(Items from a data source)
>>>>>

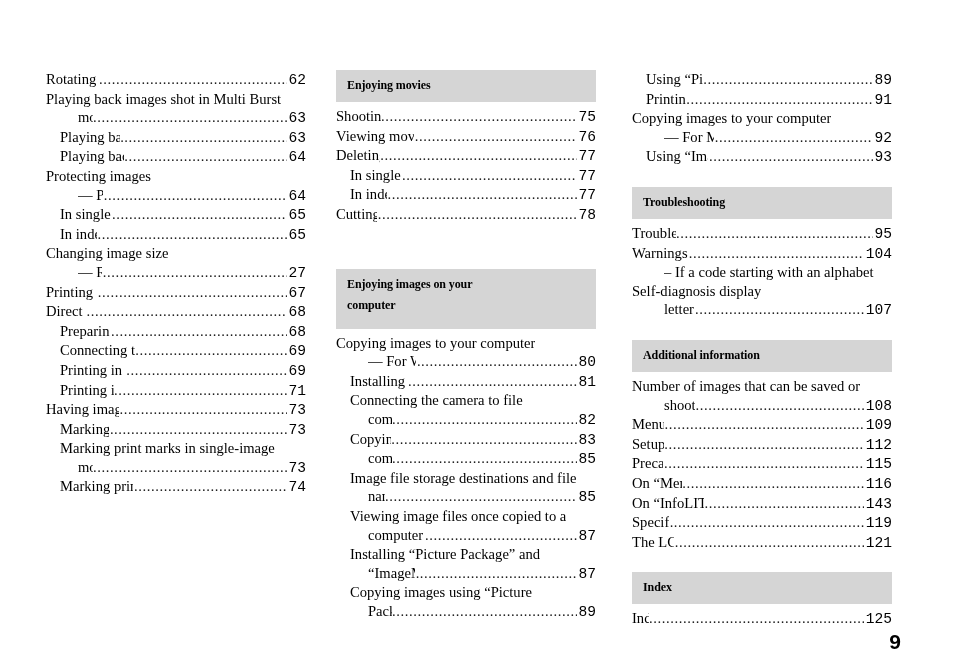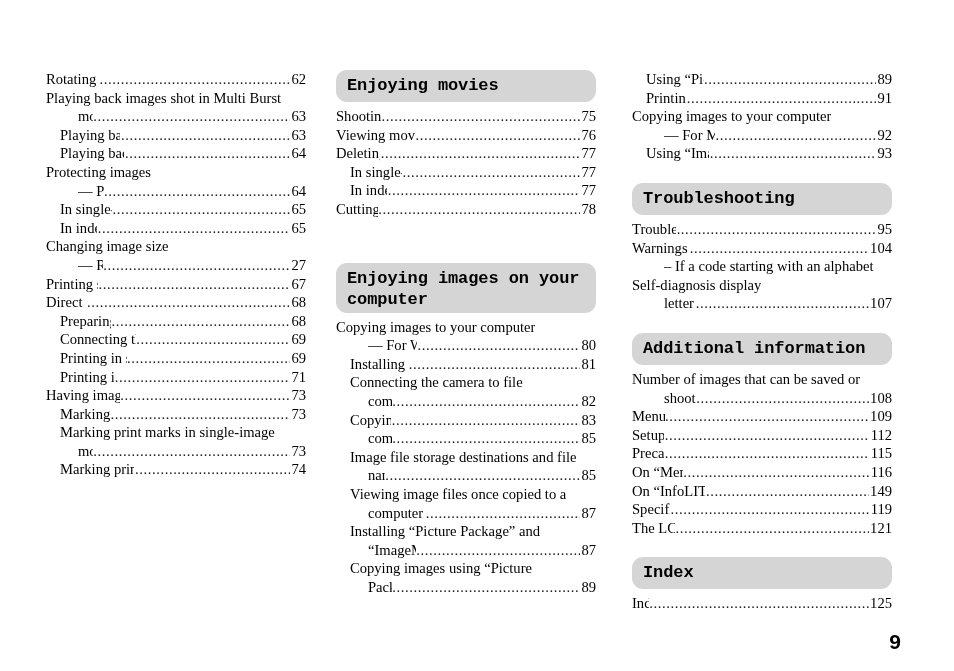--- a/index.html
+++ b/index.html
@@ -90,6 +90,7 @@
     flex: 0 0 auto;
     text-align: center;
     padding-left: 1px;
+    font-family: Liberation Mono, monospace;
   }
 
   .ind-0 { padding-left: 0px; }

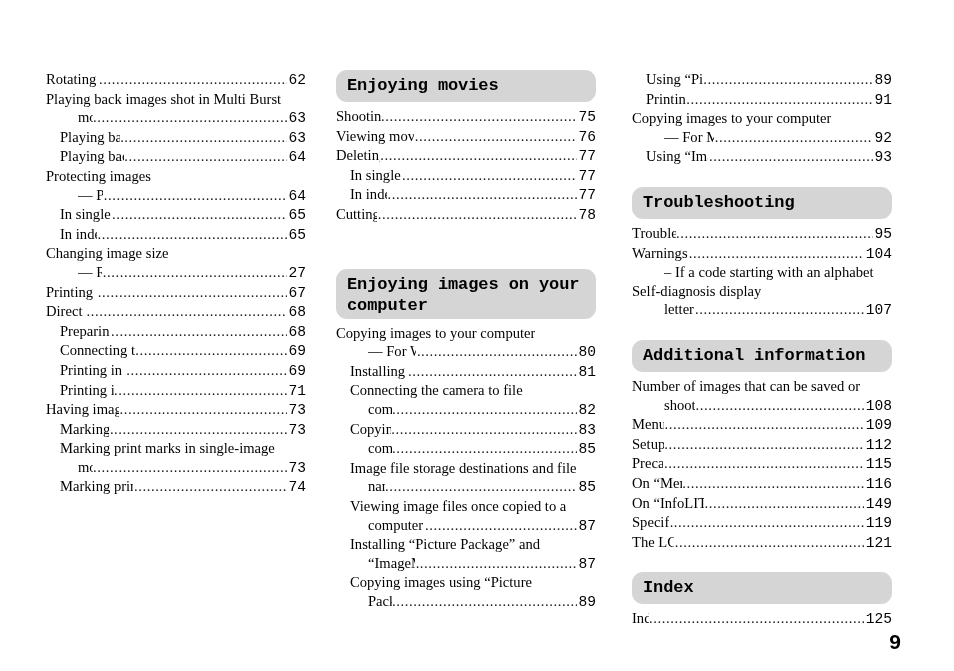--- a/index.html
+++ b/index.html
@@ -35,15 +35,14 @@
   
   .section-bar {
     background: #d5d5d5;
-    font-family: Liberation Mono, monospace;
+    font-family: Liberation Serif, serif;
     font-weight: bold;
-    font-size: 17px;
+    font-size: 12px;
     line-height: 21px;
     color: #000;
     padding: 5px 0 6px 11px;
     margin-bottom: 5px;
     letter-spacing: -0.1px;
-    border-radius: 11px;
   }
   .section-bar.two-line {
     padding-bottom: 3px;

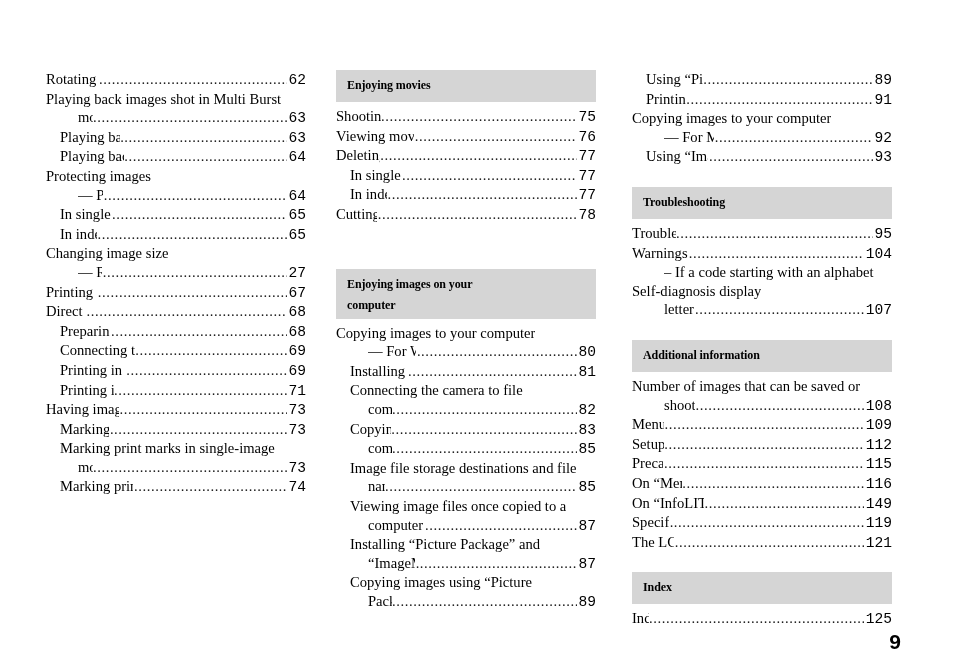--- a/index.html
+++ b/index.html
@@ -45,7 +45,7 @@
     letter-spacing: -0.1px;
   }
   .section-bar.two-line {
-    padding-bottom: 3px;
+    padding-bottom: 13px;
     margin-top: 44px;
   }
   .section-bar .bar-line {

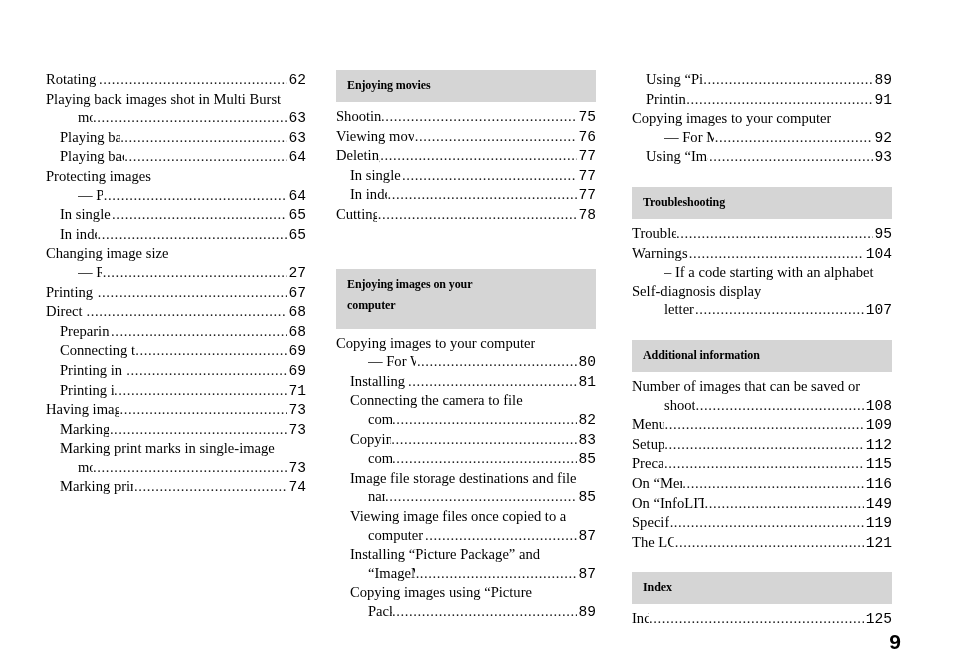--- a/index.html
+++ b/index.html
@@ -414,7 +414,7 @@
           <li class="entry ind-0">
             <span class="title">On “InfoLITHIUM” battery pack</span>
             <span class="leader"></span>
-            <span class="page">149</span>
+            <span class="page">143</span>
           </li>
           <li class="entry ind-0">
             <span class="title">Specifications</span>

<<<<<

Your assignment → Only the lines with "font" are needed; find them in the records and copy each one.

Task output →
+    font-family: Liberation Mono, monospace;
-    font-family: Liberation Mono, monospace;
+    font-family: Liberation Serif, serif;
     font-weight: bold;
-    font-size: 17px;
+    font-size: 12px;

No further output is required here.